Dylan Dog 362: Dopo un lungo silenzio, la recensione
Abbiamo recensito per voi Dylan Dog 362: Dopo un lungo silenzio, albo che segna il ritorno di Tiziano Sclavi sul mensile Bonelli
Classe 1971, ha iniziato a guardare i fumetti prima di leggerli. Ora è un lettore onnivoro anche se predilige fumetto italiano e manga. Scrive in terza persona non per arroganza ma sembrare serio.
La mente viene risucchiata come in un vortice spazio-temporale e torna a quel pomeriggio di trent'anni fa, quando, come ogni giorno, stavo sbirciando i fumetti all'edicola della stazione, in attesa del bus per tornare a casa dal liceo. Al chiosco intravidi il primo numero di Dylan Dog, L'alba dei morti viventi. Mi colpì la copertina di Claudio Villa, quelle mani che sbucavano fuori dalla terra. Non conoscevo George Romero, e avevo solo una vaga idea di cosa fosse uno zombi, ma conoscevo la Sergio Bonelli Editore per Tex, Zagor e soprattutto Martin Mystère. Preso l'albo, lo lessi tutto d'un fiato, seduto sul pullman; mi costò una lunga passeggiata verso casa perché, immerso tra le pagine del fumetto, non scesi alla mia fermata, ma molto più in là, sognante e inebetito.
Sclavi e Casertano. Il tempo sembra non essere mai trascorso per il nostro Old Boy, e sarebbe bello se non fosse passato anche per me. Lo ha fatto, purtroppo: ero figlio e oggi sono padre, ero acerbo e ora brizzolato lettore. Capisco perché questa storia non possa appartenere al passato, ma solo al presente di Dylan Dog: la regia, la forza immensa del suo autore nell'arrivare dritto al punto, senza fronzoli, si è conservata intatta, ma il soggetto - così disincantato, intimo e coraggioso - è quello di un uomo maturo.
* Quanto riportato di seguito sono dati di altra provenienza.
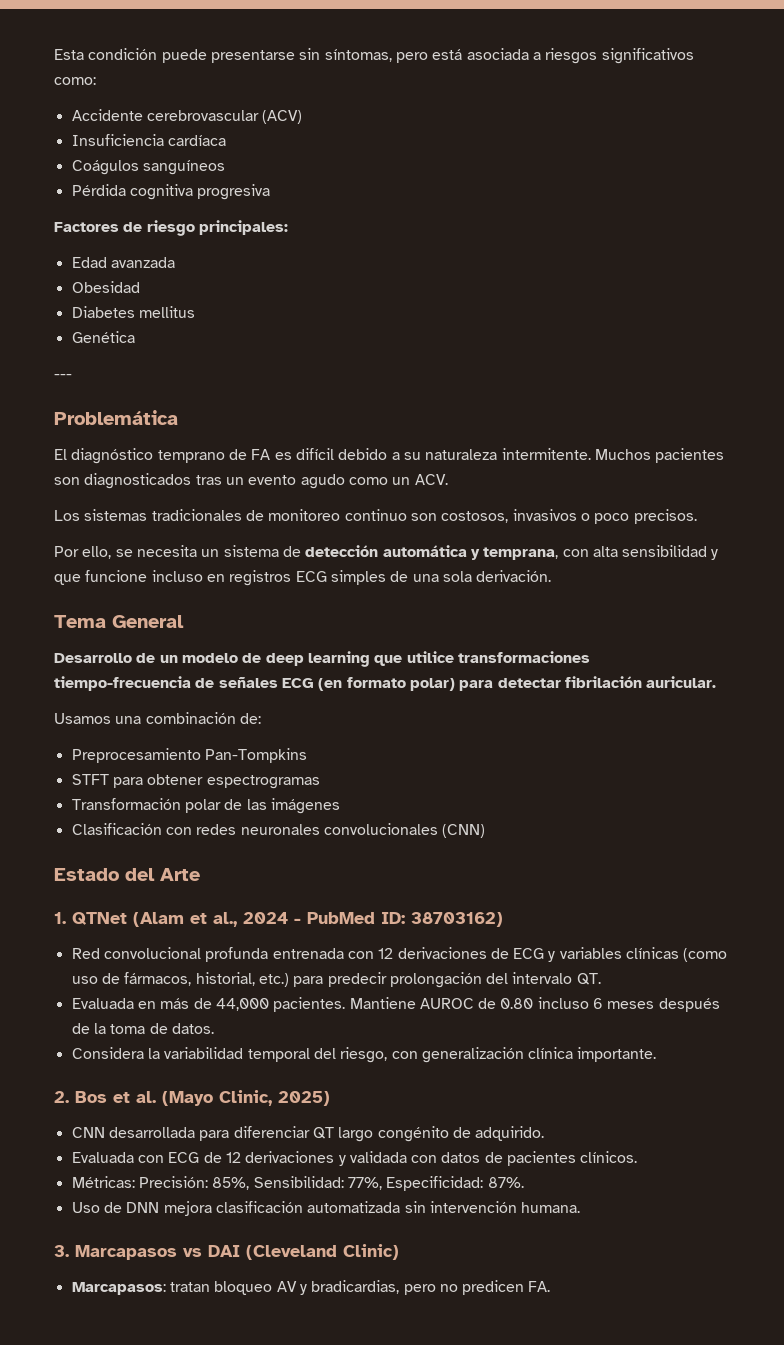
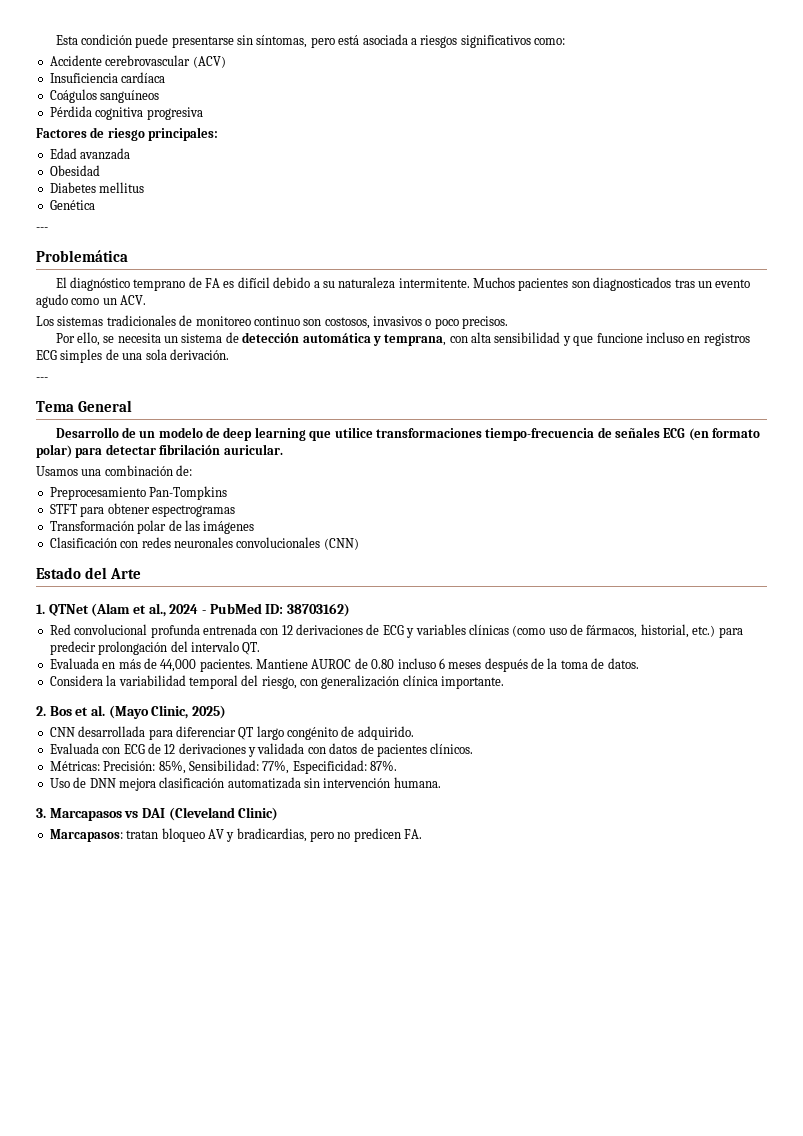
  Por ello, se necesita un sistema de detección automática y temprana, con alta sensibilidad y que funcione incluso en registros ECG simples de una sola derivación.
+ ---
È pervaso da una schiettezza senza compromessi, senza pudori, e sorretto esclusivamente dal desiderio di raccontare e di raccontarsi.
Per chi, come Dylan, ha forse trovato la donna della propria vita, qualcun altro - il suo nuovo cliente Owen Travers - la perde per sempre: davvero la gioia e il dolore nascondono le stesse insidie, annidate in una bottiglia, vomitate in un cesso?
Ecco Dylan Dog di Tiziano Sclavi oggi: tante domande come ieri, deliziose citazioni e una profonda malinconia, ma l'amarezza e la sfiducia nei confronti del prossimo non appaiono più un precipizio senza fondo. Il pessimismo dettato dalla fragilità umana, dai risvolti tenebrosi del suo animo, non appare più “cosmico”. Nel buio filtra uno sprazzo di luce, nel travaglio dell'esistenza la possibilità se non di un riscatto, almeno di pace.